- Exercise goal -
Please make sure what you return matches the listing below exactly, minus its pictures.

- Exercise inputs -
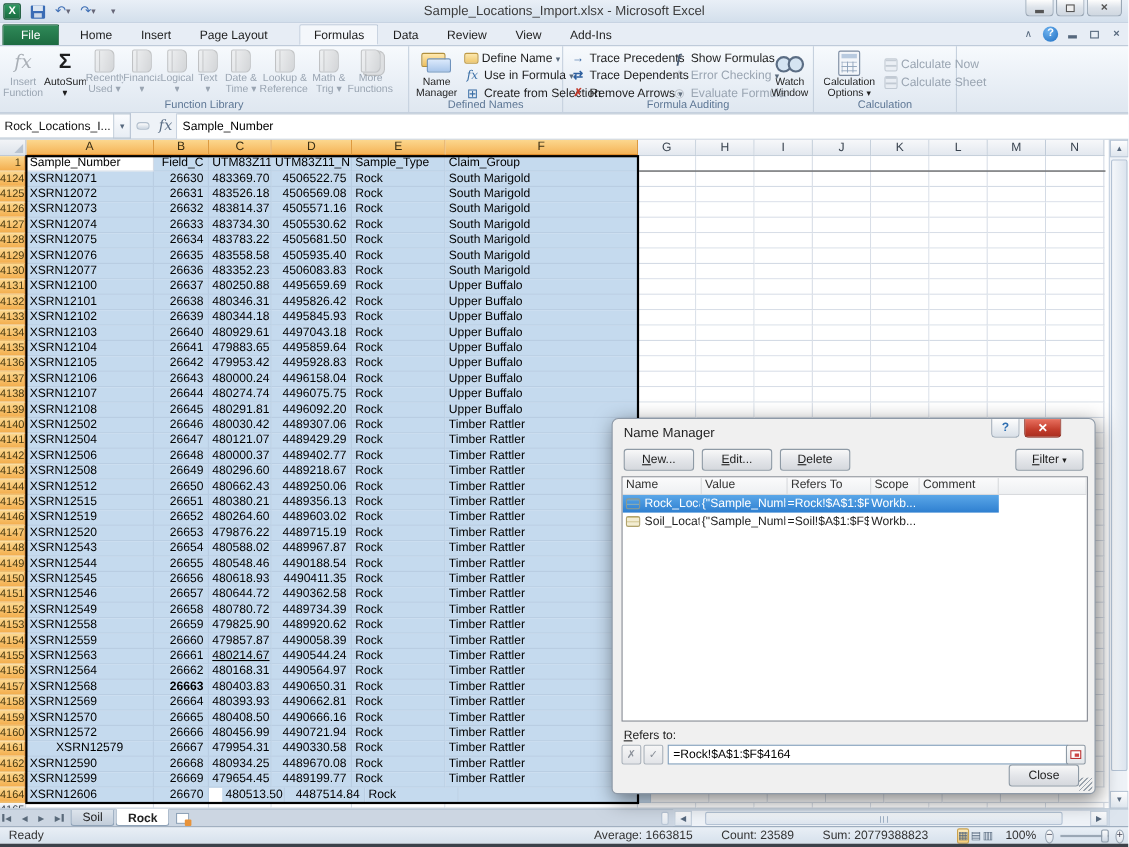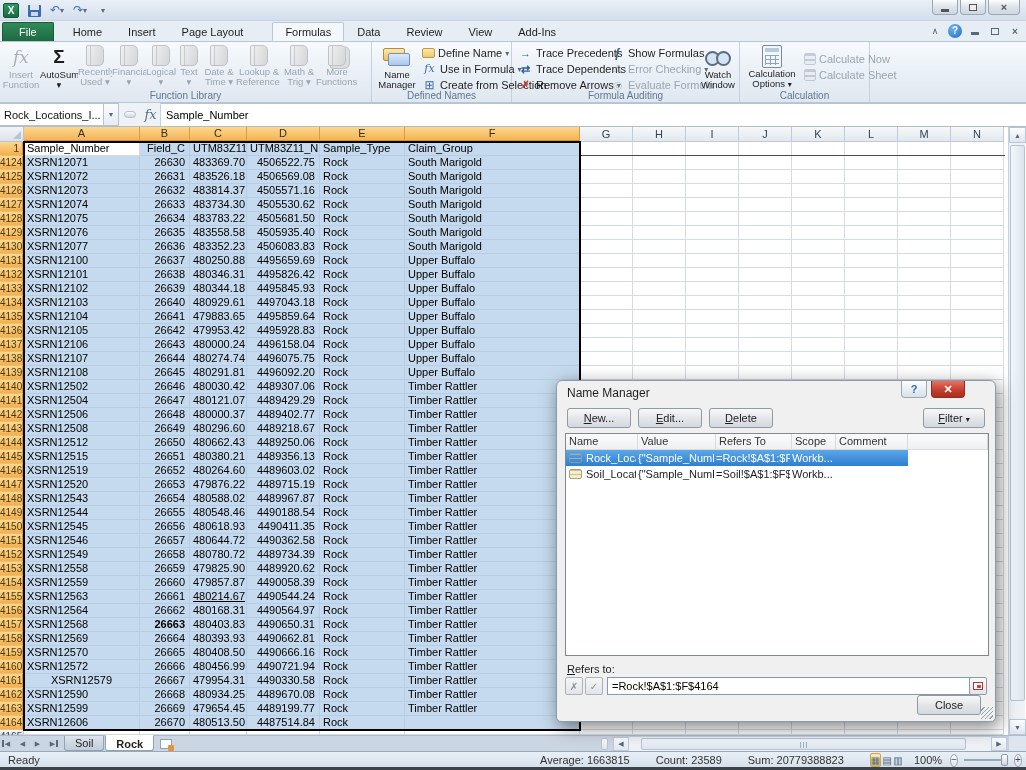--- a/index.html
+++ b/index.html
@@ -244,6 +244,7 @@
           <span class="qat-caret">▾</span>
         </span>
     </div>
+    <div class="tb-title">Sample_Locations_Import.xlsx - Microsoft Excel</div>
     <div class="winbtns">
       <div class="winbtn" style="width:26px">
           <span class="ico-min"></span>

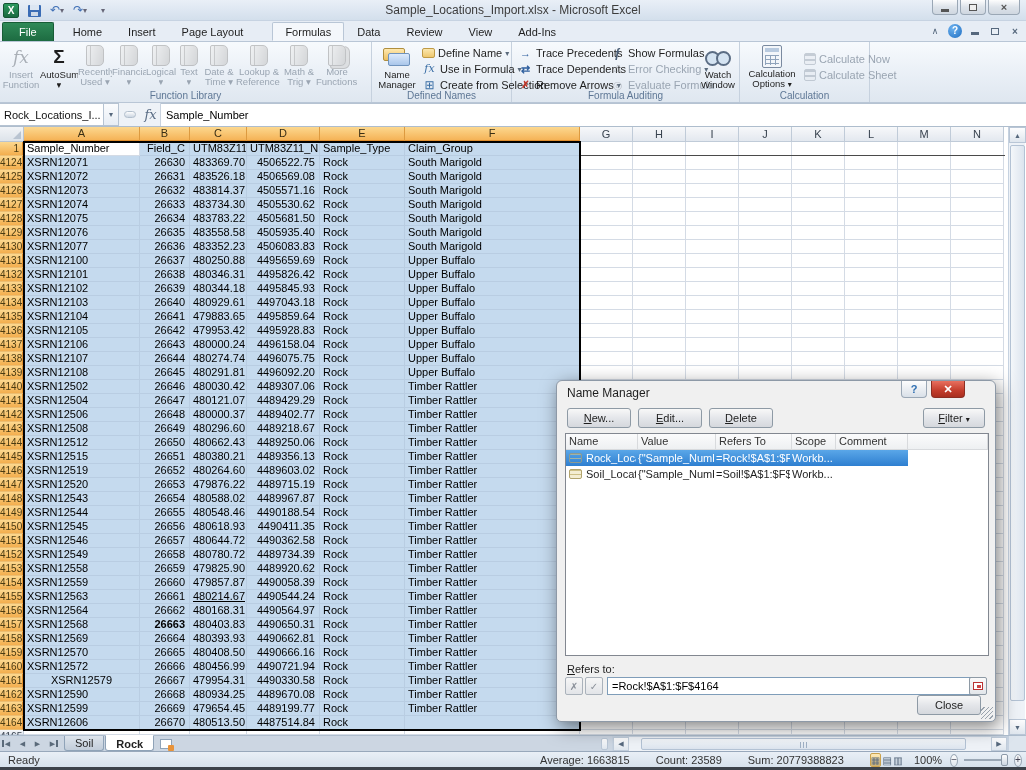--- a/index.html
+++ b/index.html
@@ -1162,7 +1162,7 @@
           <div class="g-gut">4164</div>
           <div class="g-cell selc" style="width: 116px;">XSRN12606</div>
           <div class="g-cell r selc" style="width: 50px;">26670</div>
-          <div class="g-cell r selc" style="width: 57px;">480513.50</div>
+          <div class="g-cell r selc" style="width: 57px; margin-left: 12px;">480513.50</div>
           <div class="g-cell r selc" style="width: 73px;">4487514.84</div>
           <div class="g-cell selc" style="width: 85px;">Rock</div>
           <div class="g-cell selc" style="width: 175px;"></div>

- Final answer -
--- a/index.html
+++ b/index.html
@@ -244,6 +244,7 @@
           <span class="qat-caret">▾</span>
         </span>
     </div>
+    <div class="tb-title">Sample_Locations_Import.xlsx - Microsoft Excel</div>
     <div class="winbtns">
       <div class="winbtn" style="width:26px">
           <span class="ico-min"></span>

--- a/index.html
+++ b/index.html
@@ -1162,7 +1162,7 @@
           <div class="g-gut">4164</div>
           <div class="g-cell selc" style="width: 116px;">XSRN12606</div>
           <div class="g-cell r selc" style="width: 50px;">26670</div>
-          <div class="g-cell r selc" style="width: 57px;">480513.50</div>
+          <div class="g-cell r selc" style="width: 57px; margin-left: 12px;">480513.50</div>
           <div class="g-cell r selc" style="width: 73px;">4487514.84</div>
           <div class="g-cell selc" style="width: 85px;">Rock</div>
           <div class="g-cell selc" style="width: 175px;"></div>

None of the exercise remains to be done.